Re: on documents and terms [was: RE: [WNET] new proposal WN URIs and related issues] from Pat Hayes on 2006-04-20 (public-swbp-wg@w3.org from April 2006)

From: Pat Hayes <phayes@ihmc.us>
Date: Thu, 20 Apr 2006 12:37:39 -0500
To: "Ralph R. Swick" <swick@w3.org>
Cc: <public-swbp-wg@w3.org>, "Guus Schreiber" <guus@few.vu.nl>, Steve Pepper <pepper@ontopia.net>, Mark van Assem <mark@cs.vu.nl>
Message-Id: <p06230916c06c2f5ea856@[10.100.0.24]>
>Thanks, Steve, for giving me the perfect opening for a thread
>on distinguishing "documents" from "words" -- i.e. "information
>resources" from terms in WordNet.

It might be best to start with a definition of what you consider an 
information resource to be. Since the TAG do not define this critical 
term, yet base important engineering decisions on it, any 
authoritative exposition would be of immense value.
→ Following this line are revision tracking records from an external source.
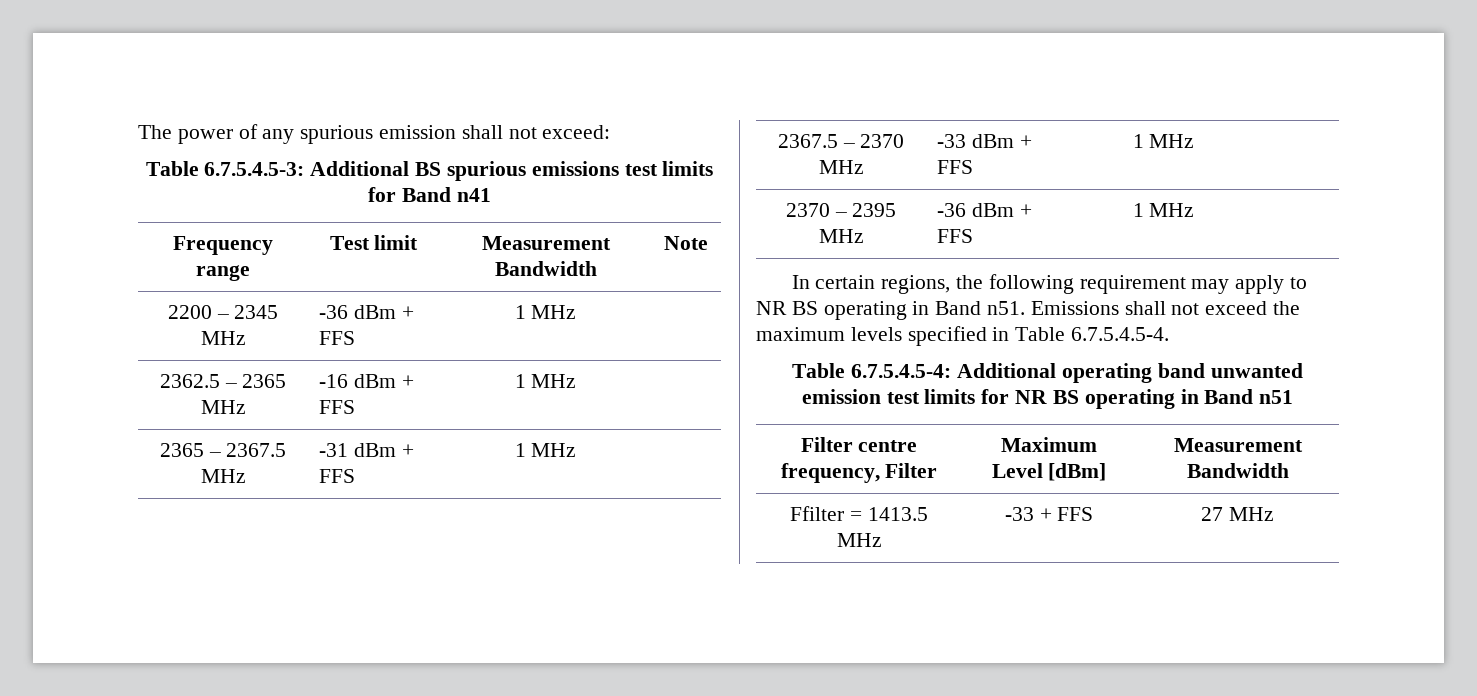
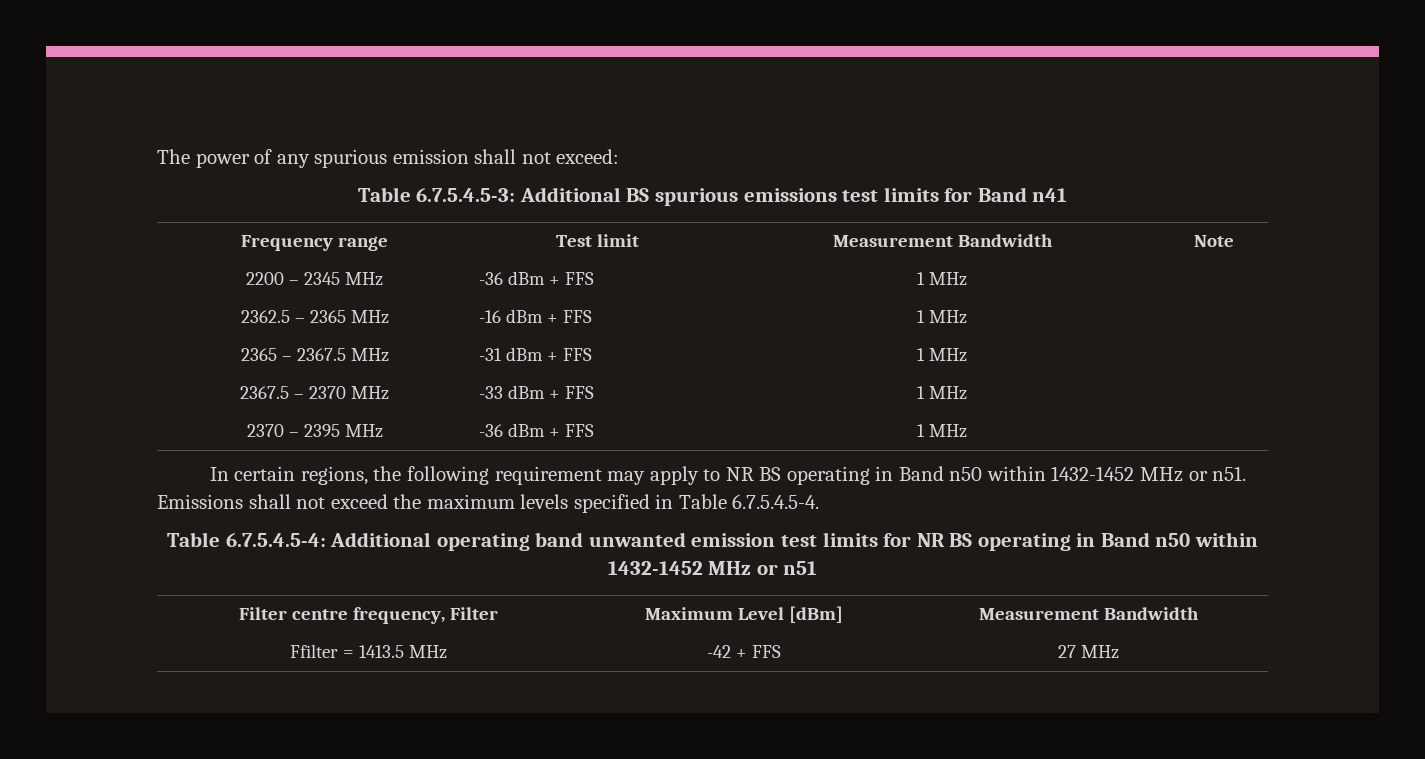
- In certain regions, the following requirement may apply to NR BS operating in Band n51.
+ In certain regions, the following requirement may apply to NR BS operating in Band n50 within 1432-1452 MHz or n51.
- Table 6.7.5.4.5-4: Additional operating band unwanted emission test limits for NR BS operating in Band n51
+ Table 6.7.5.4.5-4: Additional operating band unwanted emission test limits for NR BS operating in Band n50 within 1432-1452 MHz or n51
- Ffilter = 1413.5 MHz | -33 + FFS | 27 MHz
+ Ffilter = 1413.5 MHz | -42 + FFS | 27 MHz

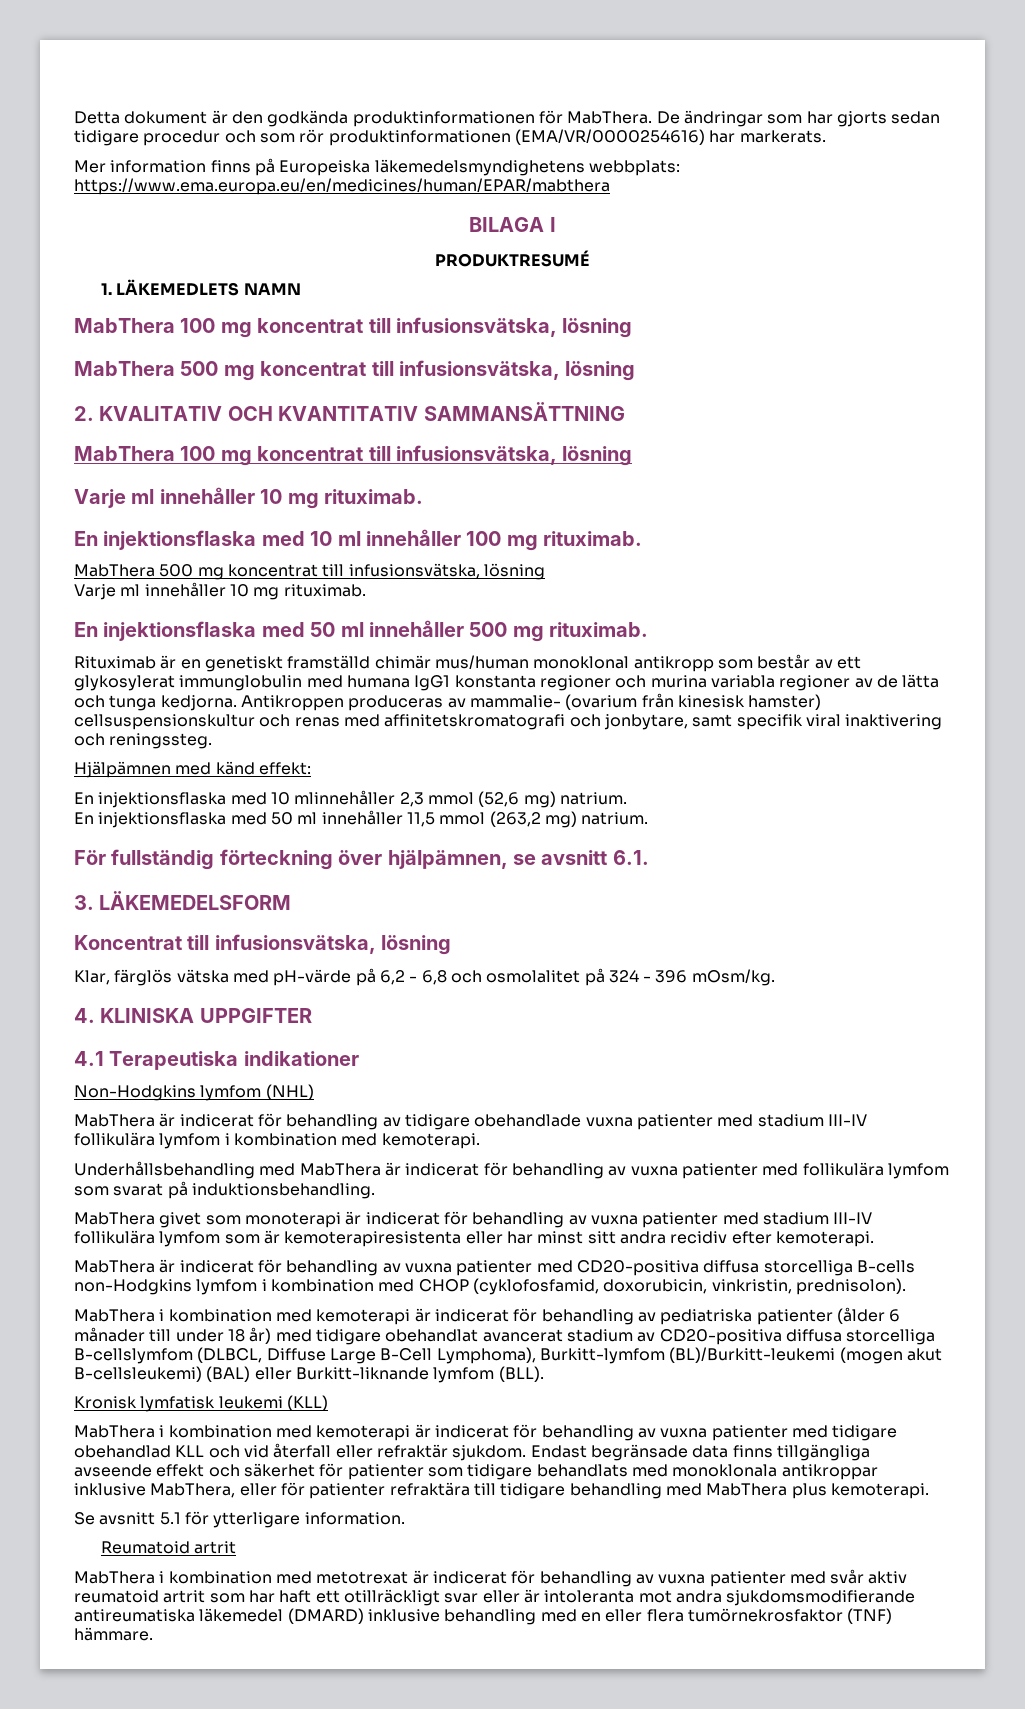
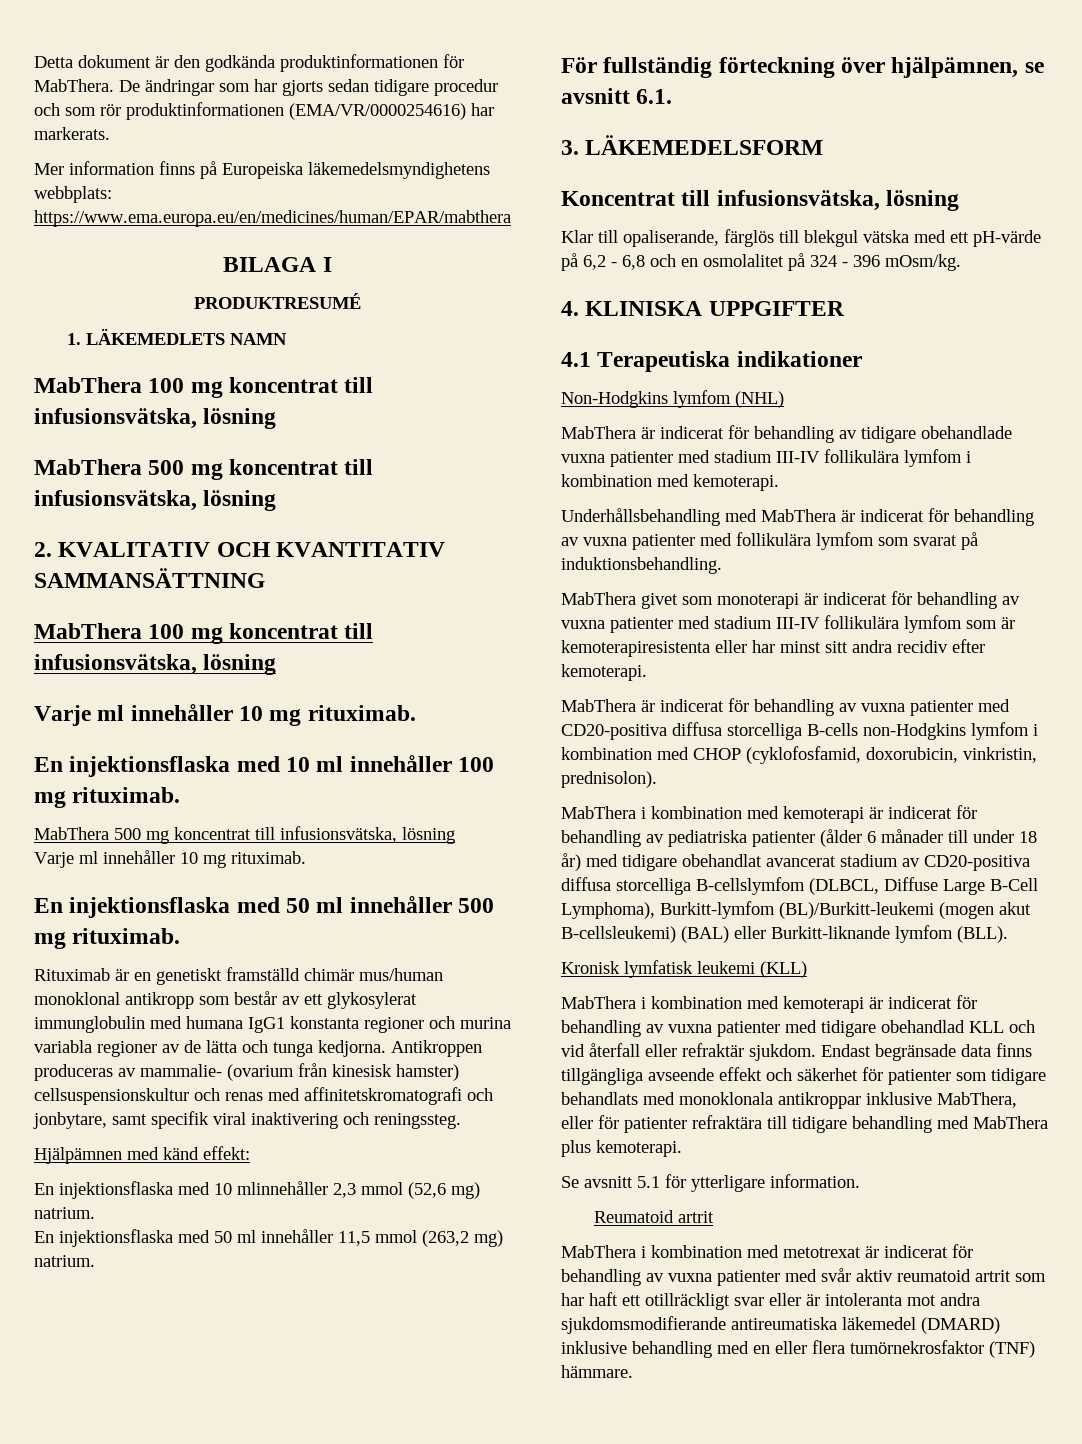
- Klar, färglös vätska med pH-värde på 6,2 - 6,8 och osmolalitet på 324 - 396 mOsm/kg.
+ Klar till opaliserande, färglös till blekgul vätska med ett pH-värde på 6,2 - 6,8 och en osmolalitet på 324 - 396 mOsm/kg.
My current 
understanding is that an information resource is some thing that can 
be transmitted over a network by a transfer protocol. On this 
understanding, one could argue that a word was an information 
resource.

>This is really what Best Practice Recipes for Publishing RDF
>Vocabularies [5] is all about

As far as I can see, that document is simply an exposition of how to 
implement the idea proposed in [8]. It provides no extra explanation 
of what this idea (of a 303-redirect being mandatory) is based on, 
what purpose it achieves, or why anyone would want to do such a damn 
silly thing, other than from a general desire to Obey the Commands of 
the Tag.

>, so it's good to consider it in
>light of the specific example of WordNet.
>
>    [5] http://www.w3.org/TR/swbp-vocab-pub/
>
>At 08:04 PM 4/18/2006 +0200, Steve Pepper wrote:
>...
>>  [1] http://wordnet.princeton.edu/wn20/synset-bank-noun-1
>>  [2] http://wordnet.princeton.edu/wn20/wordsense-bank-noun-1
>>  [3] http://wordnet.princeton.edu/wn20/word-bank
>>  [4] http://wordnet.princeton.edu/wn20/schema-participleOf
>
>...
>
>>I'm interested to know what these URLs will resolve to. I
>>would like to see them resolve to the *human-readable* content
>>of WordNet
>
>I agree -- but I want *both* human-readable *and* machine-
>interpretable content to be served in response to requests
>for those URIs.  [5] tells us how to do this in a way that is
>consistent with our best current understanding of Web Architecture.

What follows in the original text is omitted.